Henry Thomas Ladson Couve (Tom) was twenty four when he set off with his brother Alan (Dutchy), Eric Martin and other Dandenong Volunteers to fight the war. He quickly rose through the ranks and on the 28th April 1915 was promoted to 2nd Lieutenant of the 8th Battalion. On the 8th of May just 15days after his brother’s death he was killed in action on the Gallipoli peninsular.
News did not reach Dandenong till June 1915 and the Journal reported on 10th June that Lieutenant Tom Couve was killed in action . Lieut Couve , prior to the outbreak of the war was engaged in the Public Works department and proved himself an efficient officer in the newly formed Country Roads Board. He had occupied the position of hon.secretary of the Dandenong football club and was also a playing member. Widespread regret has been expressed for the bereaved parents, whose two sons have been killed at Gallipoli.
Lieut Tom Couve is remembered at Helles Memorial, Cape Helles Gallipoli Turkey. The Helles Memorial has 20,771 names on it and is both the memorial to the Gallipoli campaign and to men who fell in the campaign and whose graves are unknown or who were lost or buried at sea in Gallipoli waters.

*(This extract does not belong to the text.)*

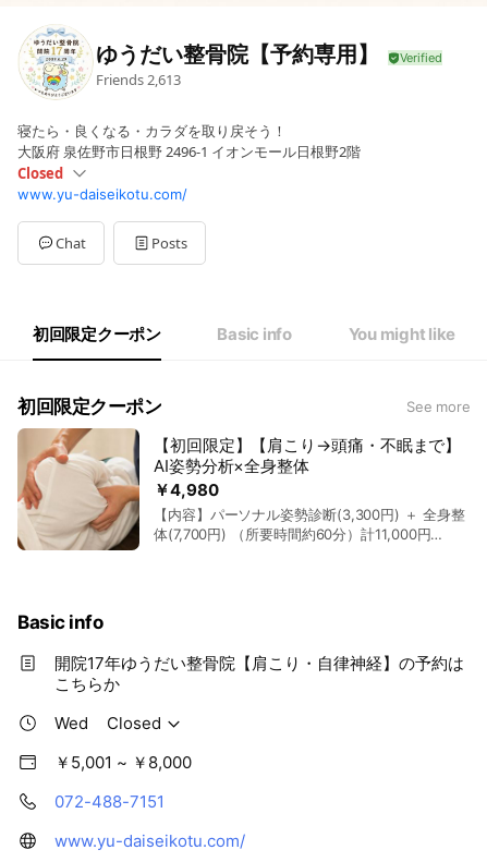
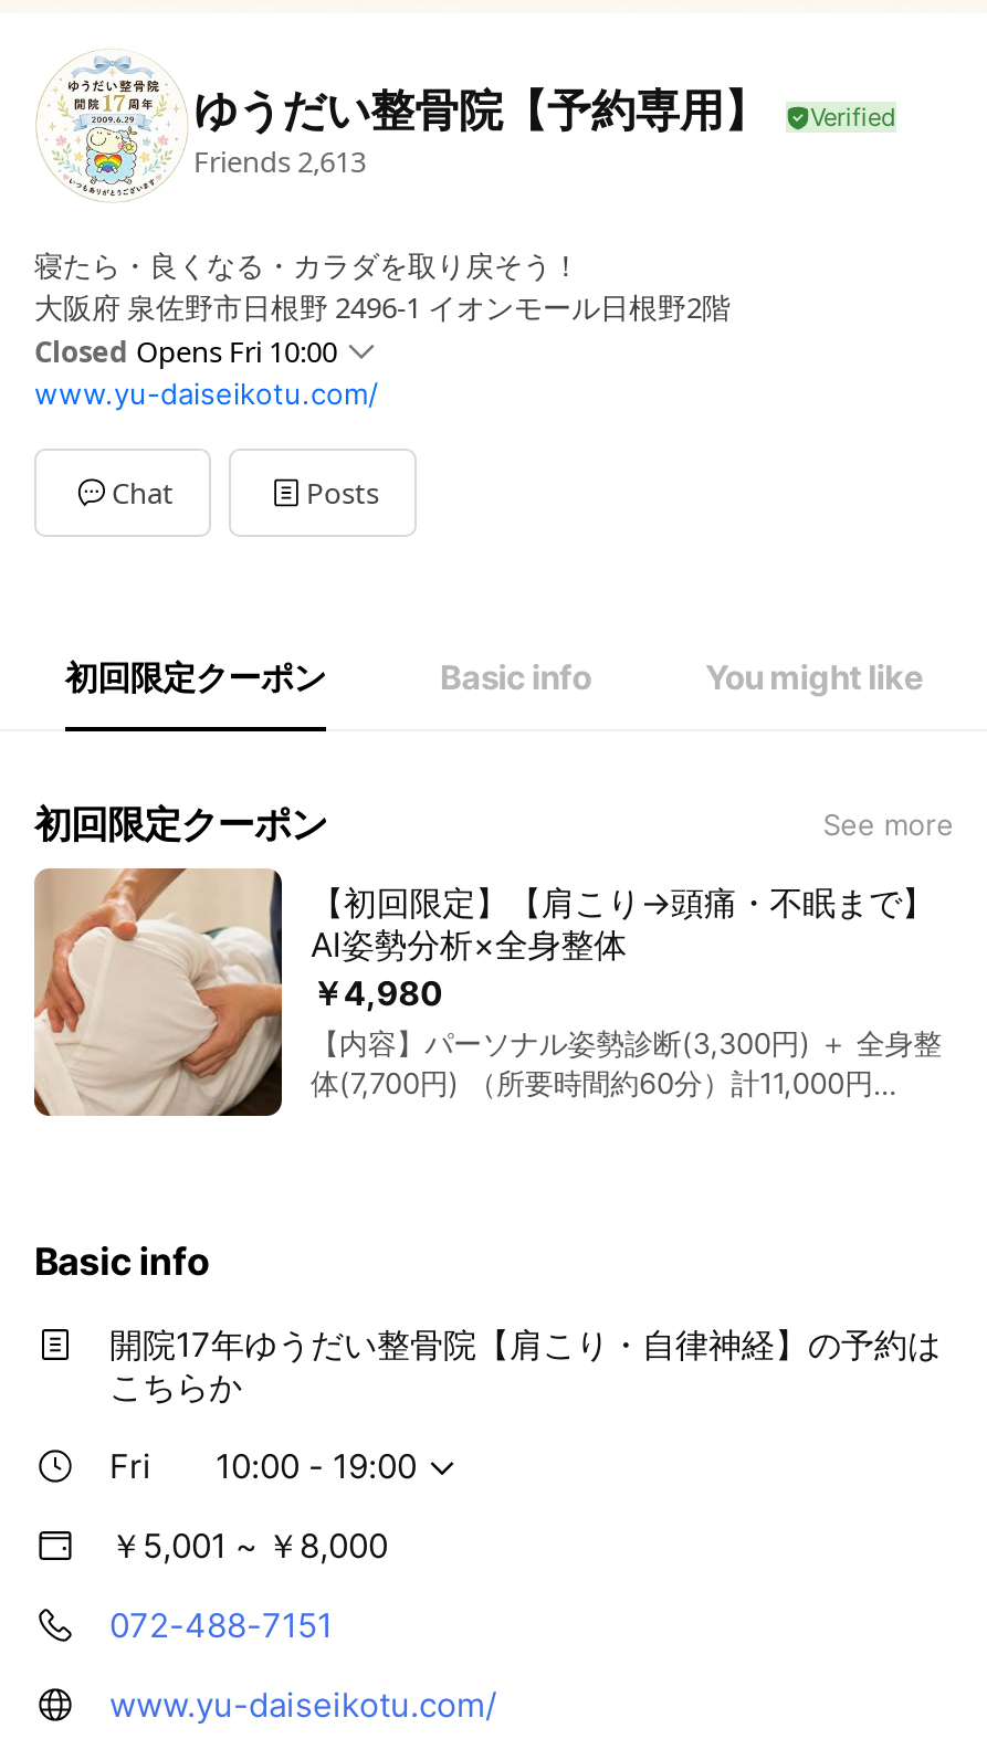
[17,164,63,184] Closed -> [34,332,337,372] Closed Opens Fri 10:00
[54,713,161,734] Wed | Closed -> [109,1446,417,1488] Fri | 10:00 - 19:00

It stands on the tip of the Peninsula and is in the form of an obelisk over 30m high that can be seen by ships passing through the Dardanelles.
Corporal John Walker wrote to his father and part of the letter was published in The Journal on 26th August 1915. Writing about the middle of June last, from the trenches, he mentions that there are lots of Dandenong boys “kicking about” near him – Jim Kennedy, C Turner, Jack McQade (Dandenong footballers). Jack McQuade looks very fit and well; also Heggall, Claude Chalmers (in the 6th battalion) Eric Keys (in the Light Horse, looking very well). Tyers (with the artillery) Stretch, Austin, Hepburn (in the 5th battalion) are quite close to the writer in the firing lines.
The following are his verbatim remarks as to the two Couves who lost their lives in the cause:- “ I miss the two Couves very much. Both Tom and Dutchy were well thought of, in fact very much admired. Those who faced the task in the beginning, and were killed, did their duty and died like men. Even I, who am not a military expert, can vouch for that” These remarks make us think also of Eric Martin. He mentions that Dutchy, who was badly wounded, must have been buried at sea, as he believes he died next day in a hospital ship. He searched for Tom’s grave but found he was killed at Point Hellis, and not where he (the writer was at the time).
Corporal John Walker was himself killed on 27th July 1916 in France.